Gäbe es in der deutschen Debatte über Rassismus, Diskriminierung, gesellschaftliche Veränderungen und den Umgang mit real existierender Vielfalt nur zwei Pole, fallen nach dem Verständnis einiger alle in genau nur zwei Kategorien: Menschen mit Migrationshintergrund einerseits und Menschen mit Nazihintergrund andererseits.
BEGRIFF Die beiden Schöpfer des Begriffs »Mensch mit Nazihintergrund« - die Künstlerin Moshtari Hilal und der Essayist und Aktivist Sinthujan Varatharajah - beschreiben damit alle in Deutschland lebende Personen, die keinen Migrationshintergrund haben. Dabei ist unerheblich, ob ihre Vorfahren tatsächlich Nazis waren. Es reicht vielmehr, »christliche« Verwandte in Nazideutschland gehabt zu haben, um so eine Person zu sein. Wichtig ist: Hilal und Varatharajah meinen das nicht etwa satirisch, sondern ganz im Ernst.
Ihr Begriff ist natürlich als Reaktion auf jenen der »Person mit Migrationshintergrund« gedacht. Mit dieser Vokabel reduziert die »Mehrheitsgesellschaft« Menschen oft auf ihre Herkunft. Unterschiedliche Herkünfte werden einfach in einen Topf geworfen. Hilal und Varatharajah drehen den Spieß einfach um und scheren nun ihrerseits alle »Biodeutschen« oder »Almans« über einen Kamm. Bildlich gesprochen ist das jener, mit dem Hitler einst seinen Scheitel zog.
Problematisch daran ist, dass Dinge gegenübergestellt werden, die nicht in einem Atemzug genannt werden sollten. Dabei ist der Begriff der »Menschen mit Nazihintergrund« auf den ersten Blick gar nicht so schlecht, denn er wirft ein Licht auf die bei vielen immer noch gepflegte Verdrängung der Nazivergangenheit. Und ja, es könnten ruhig mehr Leute in Deutschland wissen, dass etliche deutsche Unternehmen Millionen und Milliarden mit dem Leid jüdischer Unternehmer gemacht haben.

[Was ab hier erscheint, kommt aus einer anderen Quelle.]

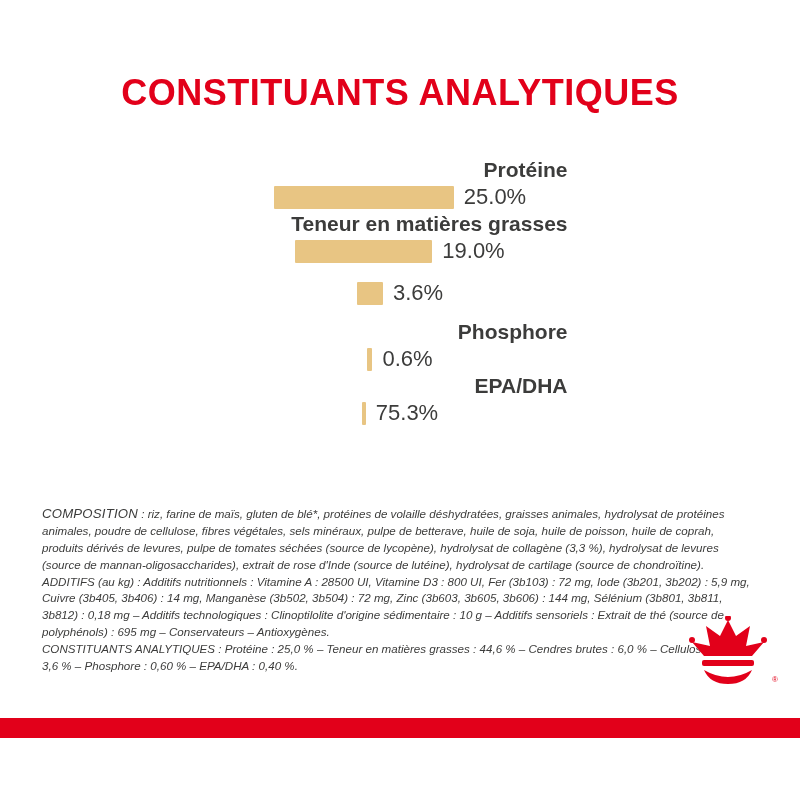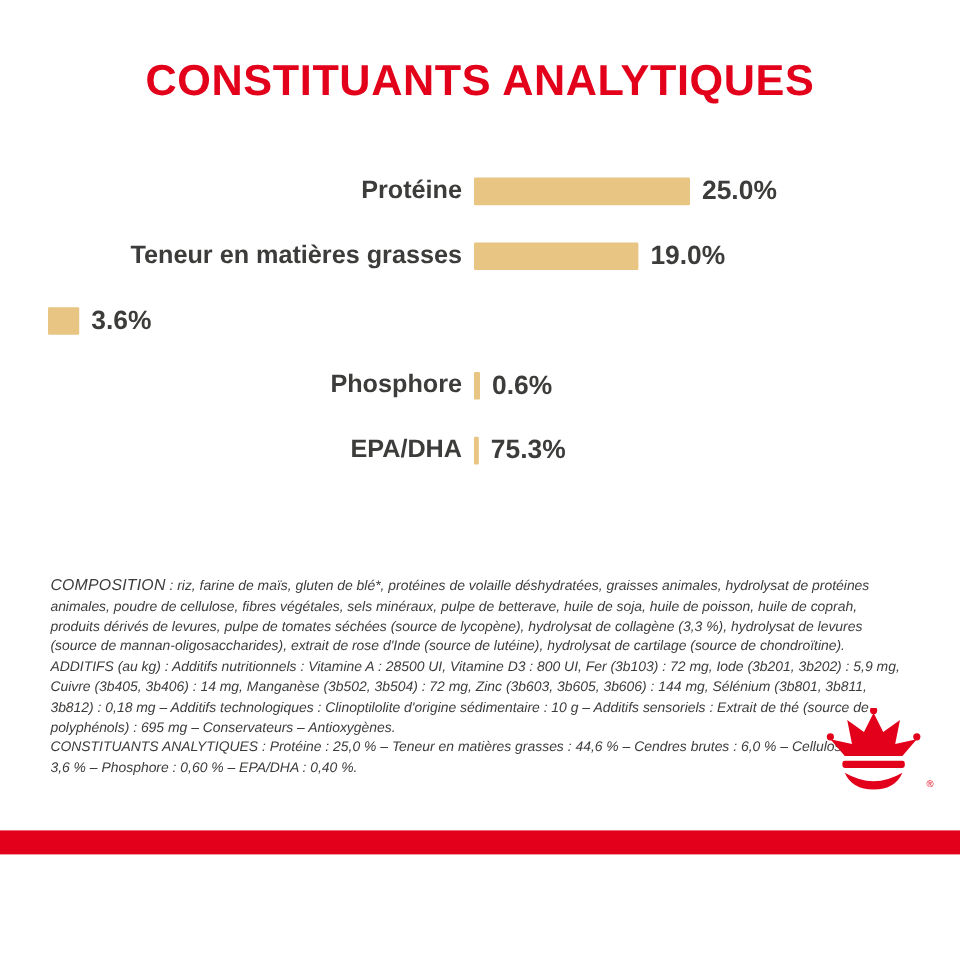"CONSTITUANTS ANALYTIQUES" .page { margin-top: none -> 26px }
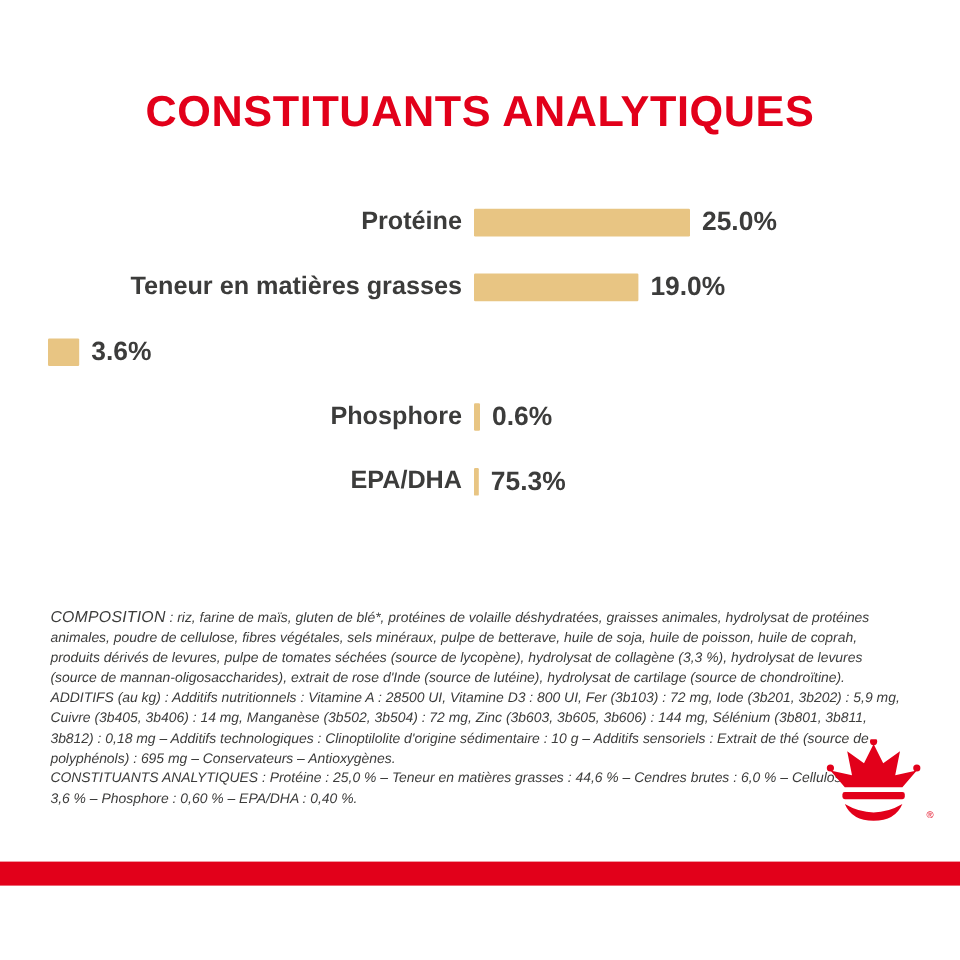"Protéine" .bar-row { flex-direction: none -> column }
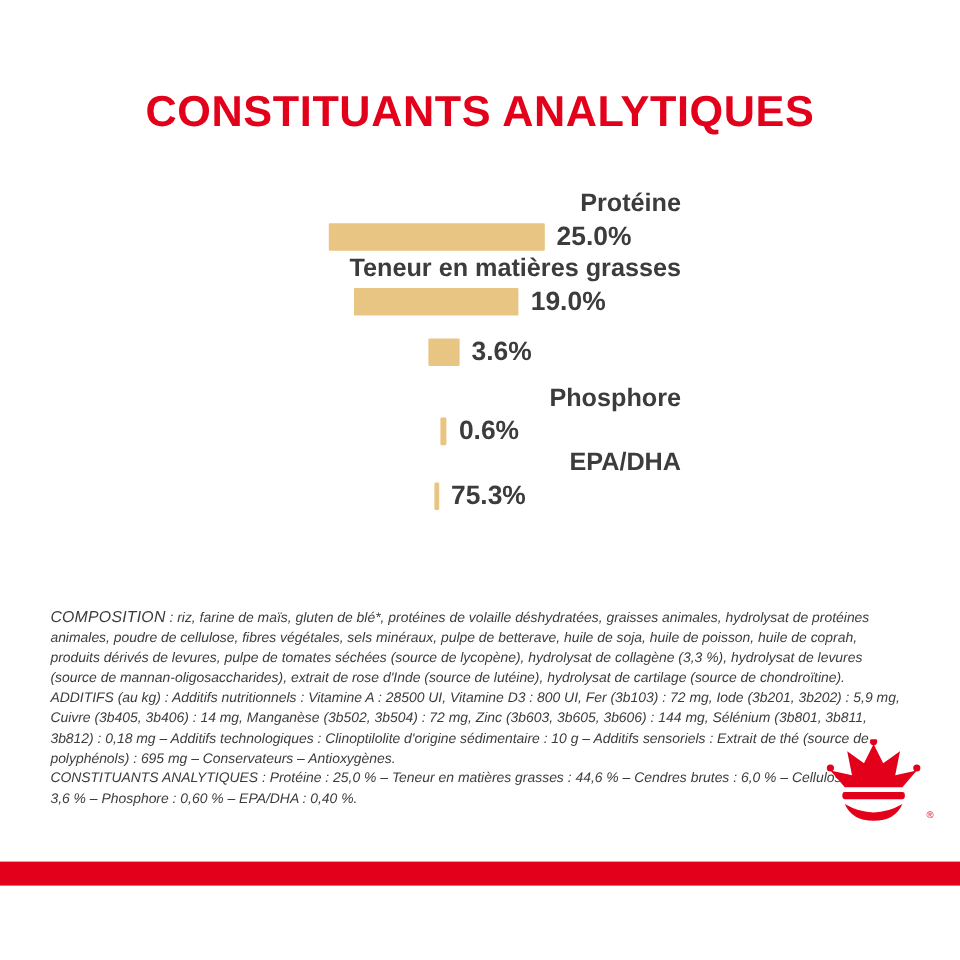"25.0%" .bar-value { font-weight: bold -> normal }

PROBLEME Aber sollte man gleich jede Deutsche und jeden Deutschen ohne Migrationshintergrund so bezeichnen? Das ist populistisch, unpräzise, pauschalisierend, antagonistisch - und es wird nicht helfen, den Weg hin zu einem inklusiven Deutschland zu erleichtern.
Der Begriff des Migrationshintergrunds war ursprünglich dazu gedacht, Personen zu beschreiben, deren Eltern oder Großeltern nicht mit deutschem Pass geboren wurden. Seit 2005 ist er offiziell eine statistische Größe.
Die Frage nach dem Migrationshintergrund dient dazu, Probleme bei der wirtschaftlichen und gesellschaftlichen Integration besser identifizieren zu können. Daran ist also erst einmal nichts auszusetzen, denn mangelnde Integration oder auch Diskriminierung durch die sogenannte Mehrheitsgesellschaft muss man ja erst beschreiben können, bevor man sie wirksam bekämpfen kann.
ZU PAUSCHAL Allerdings darf man sich schon die Frage stellen, ob und inwieweit der Begriff »Person mit Migrationshintergrund« immer gutmeinend verwendet wird. Hat irgendjemand die Menschen gefragt, ob sie so bezeichnet werden möchten?
Wenn ich als Mensch mit Migrationshintergrund kein Problem mit dem Begriff habe, zum Beispiel, weil ich auf der Straße optisch oder hinsichtlich meiner Sprache nicht so eingestuft werde und mir so kein Nachteil entsteht, sollte meine persönliche Erfahrung als »migrationshintergründiger« Leonard dann automatisch auf alle angewandt werden? Ist der Begriff nicht viel zu pauschalisierend? Kann er wirklich die mannigfaltigen Vorgeschichten von zirka 26 Millionen Menschen in Deutschland beschreiben?
Diese Fragen muss man ernsthaft diskutieren. Menschen mit Migrationshintergrund dürfen nicht zu Objekten gesellschaftlicher Debatten werden. Gerade, wenn es um Rassismus und Diskriminierung geht, müssen sie Definitionshoheit haben. Es ist aber fraglich, ob man diese damit erlangt, dass man alle anderen abschätzig als »Menschen mit Nazihintergrund« tituliert.
Gesellschaftlicher Fortschritt wird durch Austausch erreicht – aber nicht einem, der auf Grundschulhofniveau geführt wird. Denn damit erreicht man nur die Polarisierung der Debatte. Und das ist das Gegenteil des eigentlichen Ziels: der respektvolle, gleichberechtigte Umgang aller Teile der Gesellschaft miteinander.